Rachel is currently conducting archival research in the United Kingdom, Norway, France, and Belgium. Her project is supported by the American Meteorological Society, the American-Scandinavian Foundation, and the MacMillan Center for International and Area Studies. She is also the recipient of a National Science Foundation Graduate Research Fellowship.
She earned her BA in History of Science from Princeton University, as well as certificates in Environmental Studies and Creative Writing. After college, she worked on international and environmental legal issues with a law firm in Washington, D.C., before coming to Yale.
In addition to her academic pursuits, Rachel was a Team USA figure skater and winner of the senior national championship in synchronized skating as a member of the Haydenettes.
The Society of American Foresters awarded Marlyse Duguid (Forestry & Environmental Studies) first prize for Best Student Presentation at the organization’s national conference in Spokane, Washington, this past October. The paper, “The influence of ground disturbance and gap position on understory plant diversity in upland forests of southern New England,” was co-authored by several alumni of Yale’s School of Forestry and Environmental Studies: Brent R. Frey (PhD 2011), David S. Ellum (PhD 2007), Matthew Kelty (PhD 1984), and F&ES Professor Mark S. Ashton (PhD 1990), director of Yale’s School Forests.

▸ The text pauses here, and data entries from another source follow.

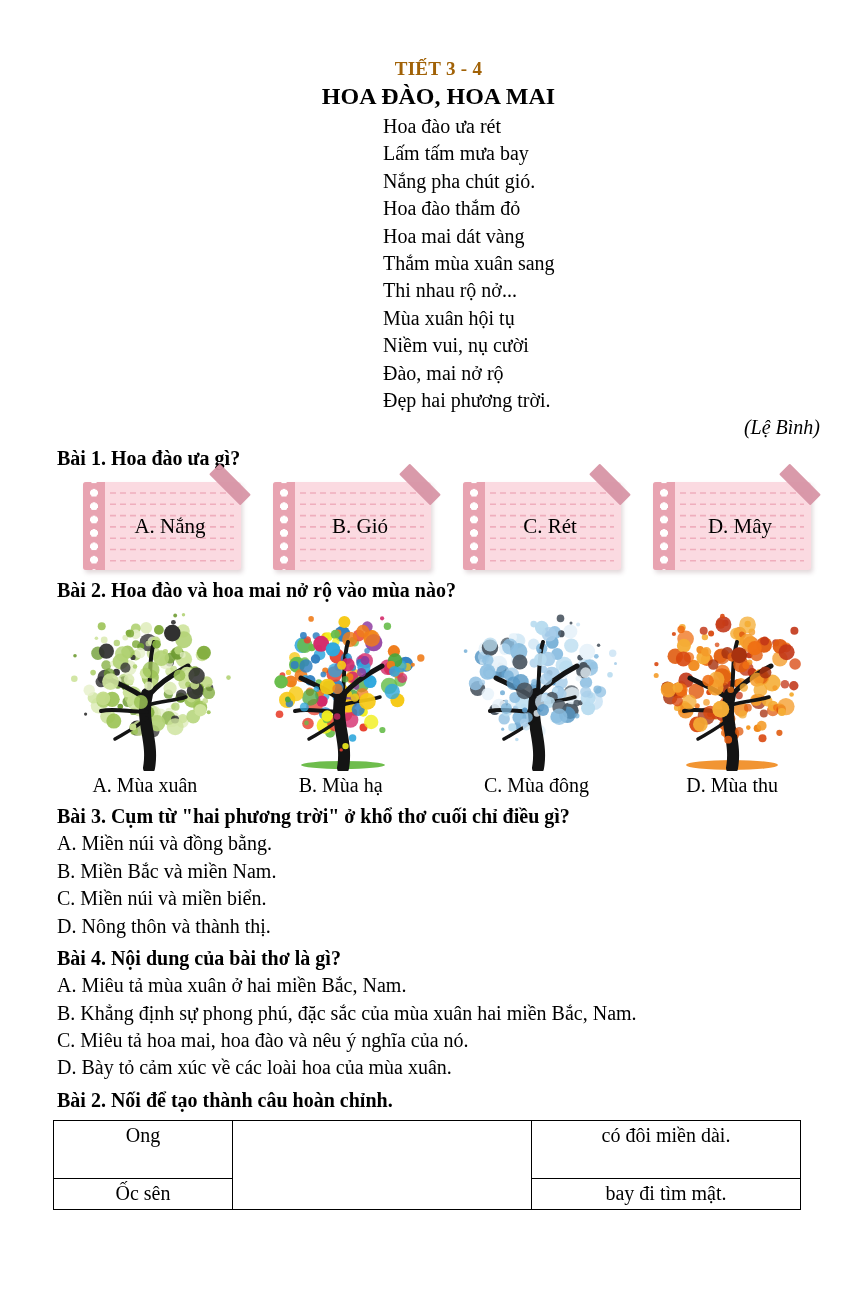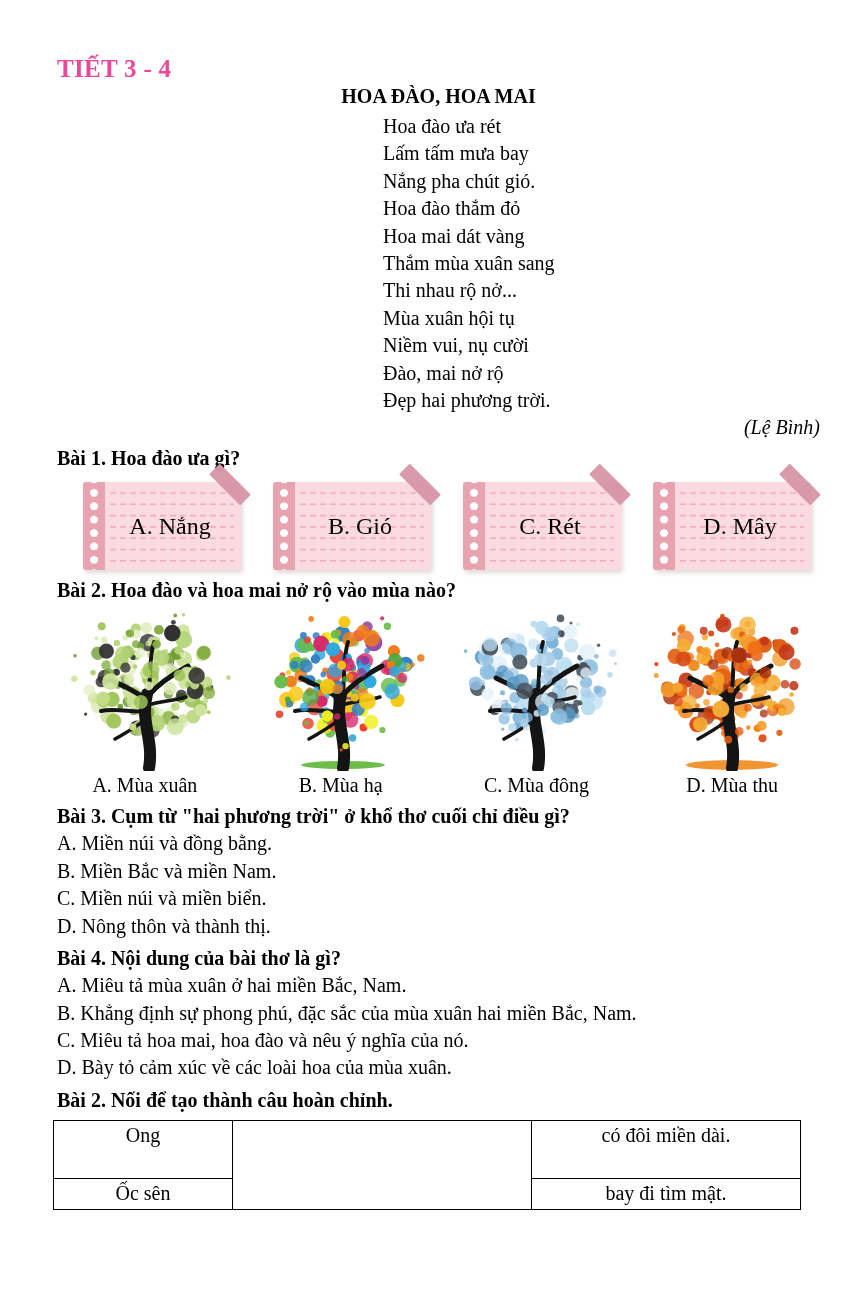"TIẾT 3 - 4" .lesson-title { color: #ec4899 -> #a16207; font-size: 25px -> 19px; text-align: none -> center }
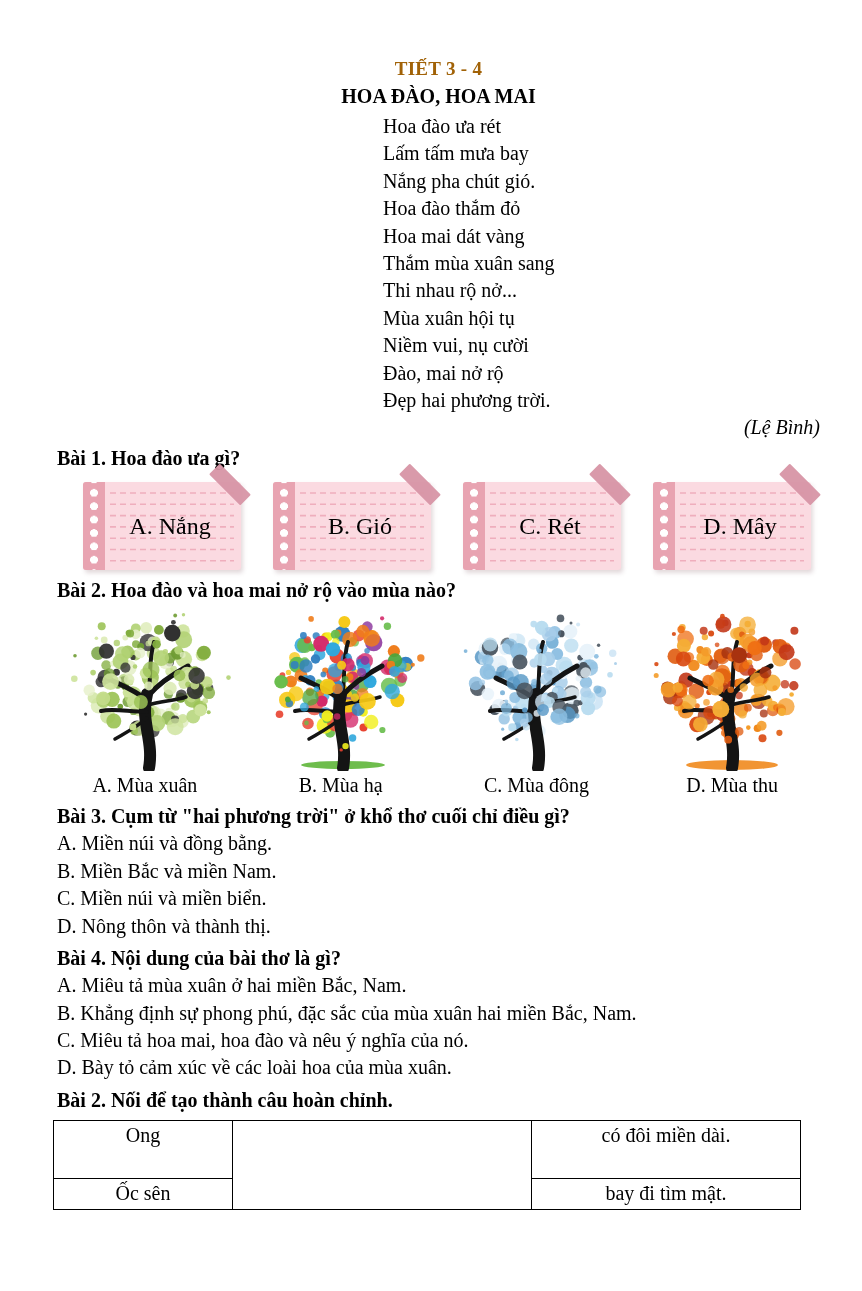"HOA ĐÀO, HOA MAI" .poem-title { font-size: 20px -> 24px }
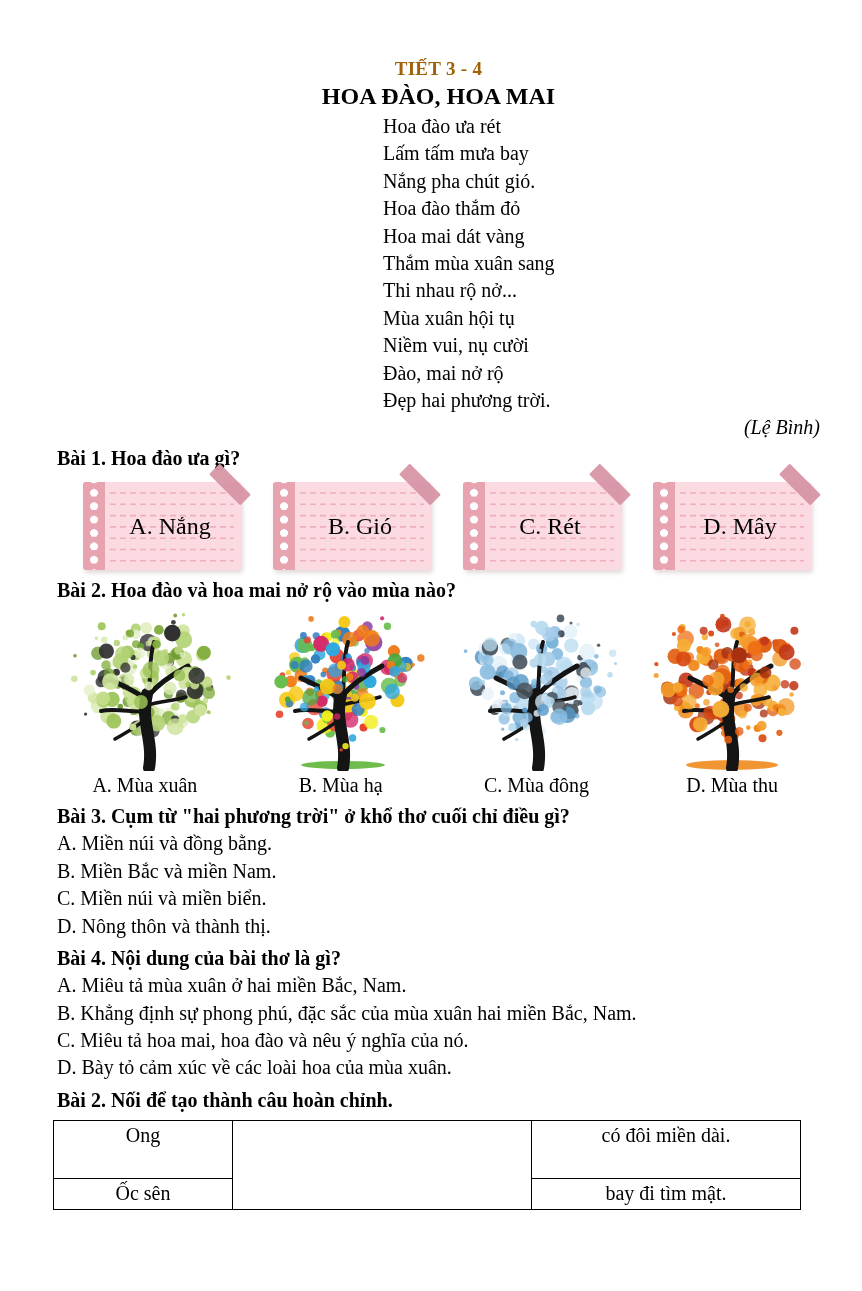"A. Nắng" .note-label { font-size: 24px -> 21px }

The presentation was based on research Marlyse conducted at the Yale-Myers forest in northeastern Connecticut and two forests associated with the University of Massachusetts. She studied how plants in the forest understory respond to forest harvesting. The understory is the part of a forest that grows below the canopy at the lowest height. Plants in the understory consist of a mixture of seedlings and saplings of canopy trees together with shrubs and herbs. She has found that “understory plant diversity differs in its ability to recover from disturbance depending on the soil type,” and recommends that “resource managers should consider the site and ground-story plant diversity when planning silvicultural treatments.”
Her dissertation, which will be advised by Ashton, will explore “the response of forest understory plant communities to different levels of anthropogenic disturbance,” she says. “Beyond its research value, I am mindful of how data in this area can be effectively applied to on-the-ground conservation actions. The legacy of agriculture and intense human use in New England make it an ideal location to study understory dynamics in a severely human-influenced site.”
Marlyse earned her undergraduate degree from the University of Connecticut in 1999 and worked in agriculture, horticulture, and landscape design before coming to Yale, where she completed a Master of Forestry degree in 2010. She is research coordinator for the Yale Forests as well as a Cullman Fellow in the graduate program at the New York Botanic Garden, which is affiliated with Yale. When not hard at work, she enjoys spending time with her husband Jed and their son Waylon.